A lot of sets come with a punch to do this (it's just a rod that passes through the fresh thread & rests on the tang). Having done literally hundreds of helicoils I've never used loctite. There may be a time when you need to remove the coil & having it glued in place will make it difficult to do ie. a simple job could turn into a nightmare.

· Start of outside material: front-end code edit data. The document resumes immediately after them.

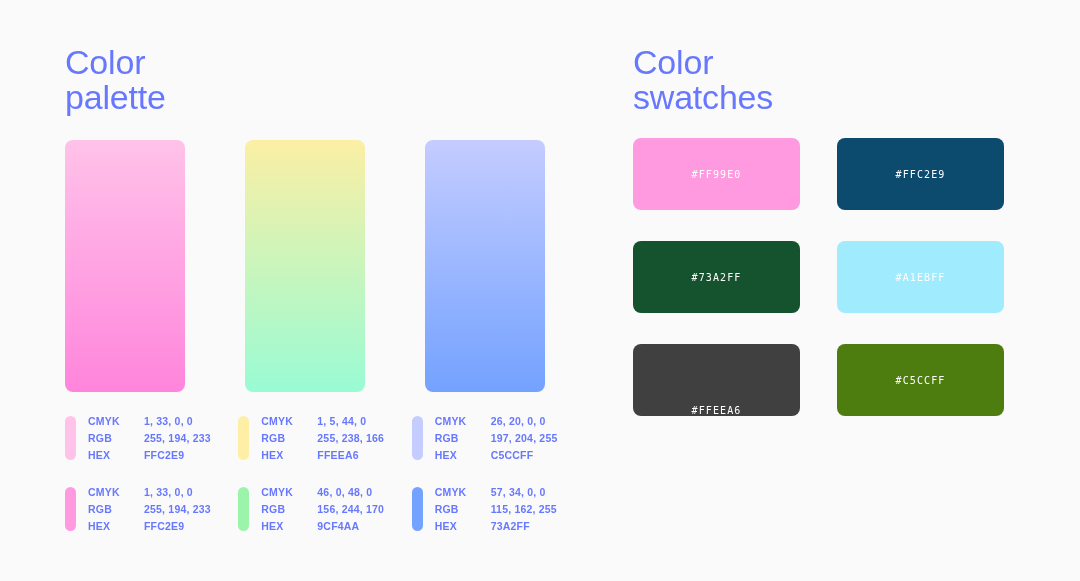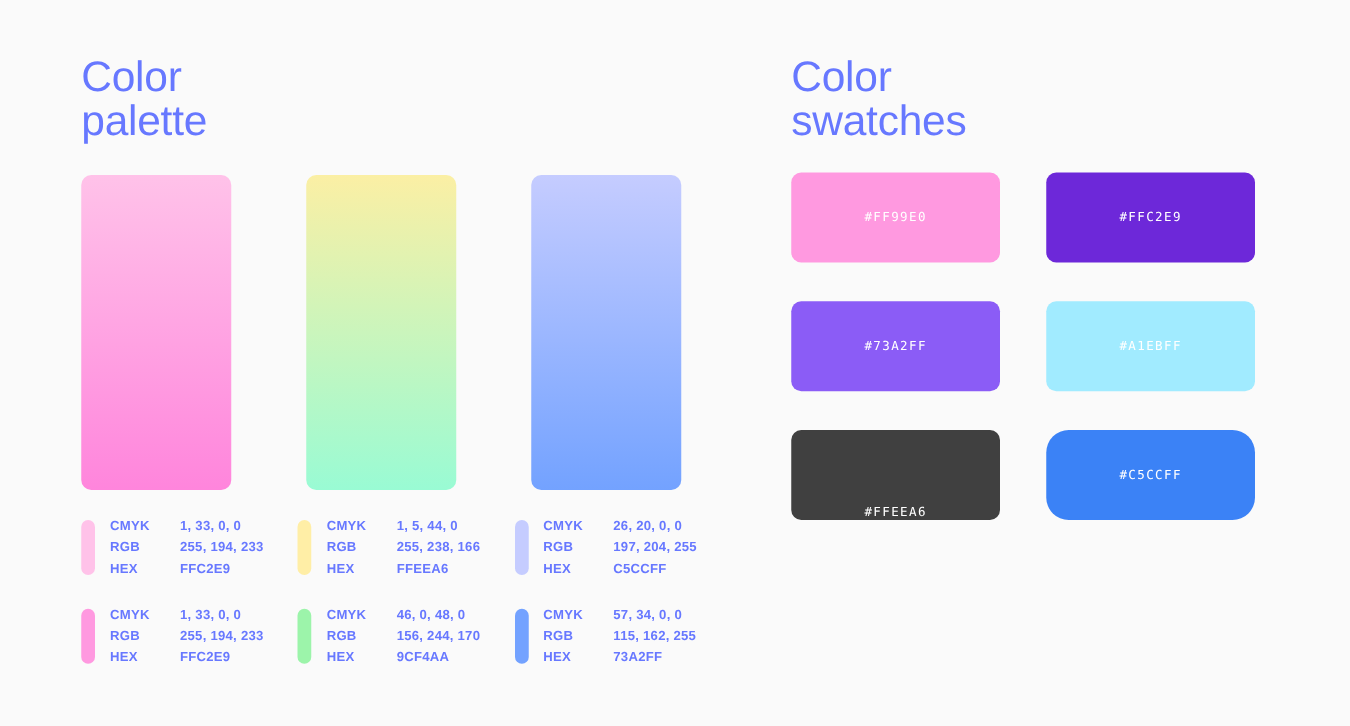"#FFC2E9" div.swatch { background: #6d28d9 -> #0c4a6e }
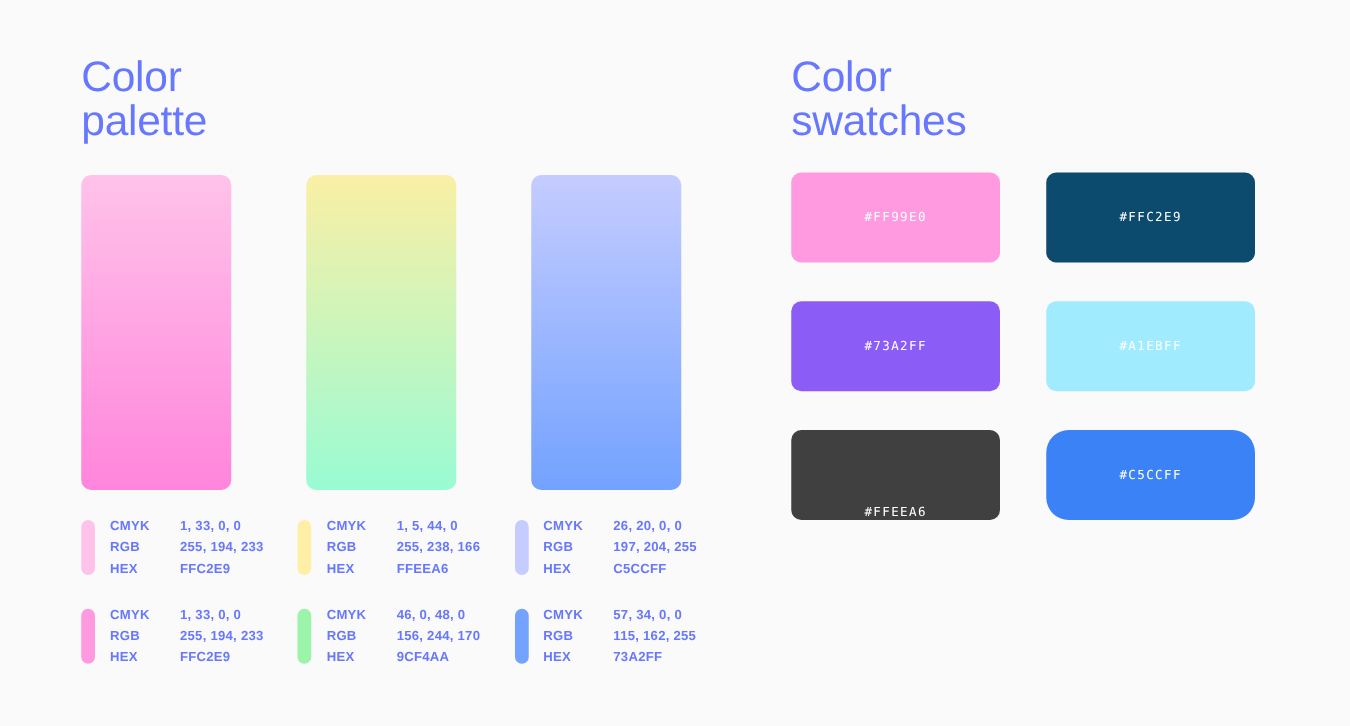"#73A2FF" div.swatch { background: #8b5cf6 -> #14532d }
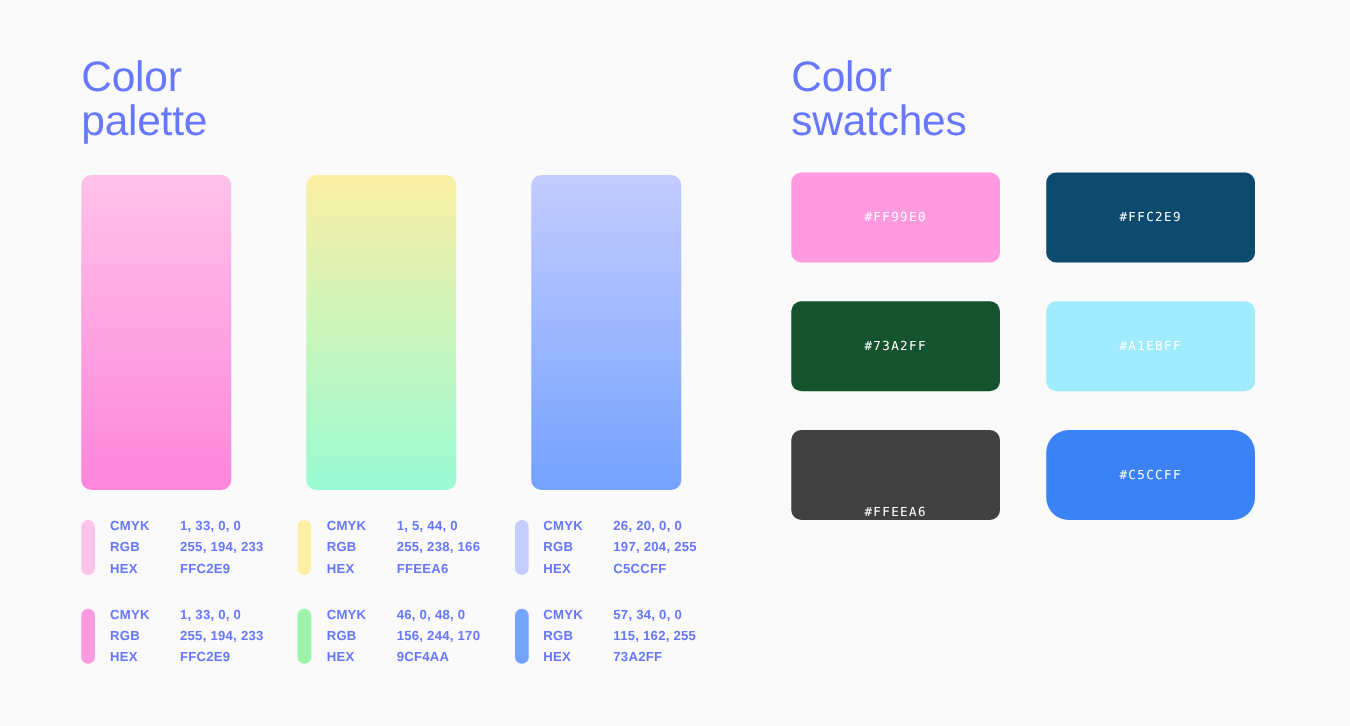"#C5CCFF" div.swatch { background: #3b82f6 -> #4d7c0f; border-radius: 18px -> none }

When fitting the helicoil make sure that you drill out the hole accurately ie. don't go in at an angle. For small threads in alloy this can be made a lot easier by winding a bolt in & ensuring that the thread is well & truly stripped out (make sure that the metal at the bottom of the hole is strong enough to cope with this abuse!). It's definitely Bubba, highly probably bad engineering practice, but if you've got no easy way of mounting the work perpendicular to a drill then it'll get you out of a fix (instead of letting the bolt bottom out, it's far better to get one that doesn't a place a couple of greased washers under the head so that enough thread is pulled out to give the drill an accurate guide). A better method is to go up in drill sizes, 0.5mm at a time, letting the drill find it's own centre (practice on some scrap metal before attempting your 1st helicoil). Once you've cut the thread in the hole make sure that it's scrupulously clean before fitting the coil (not only do I avoid Loctite, I use a light lubricating oil on the coil). If there's a bit of swarf in the thread then the coil can seize in place which can snowball into a pita. If you try to unwind a coil it spreads outwards, locking the engaged part of it solidly to the sides of the hole. Having said all that, fitting a helicoil really is easy, just get the hole drilled true, cut the thread true, clean it up, wind in the coil (until the end is about 1 turn down below the surface), knock off the tang & you'll wonder what all the fuss is about! Helicoils do make for stronger threads, I've fitted many in engines purely to prevent head bolts, etc pulling out of alloy cases.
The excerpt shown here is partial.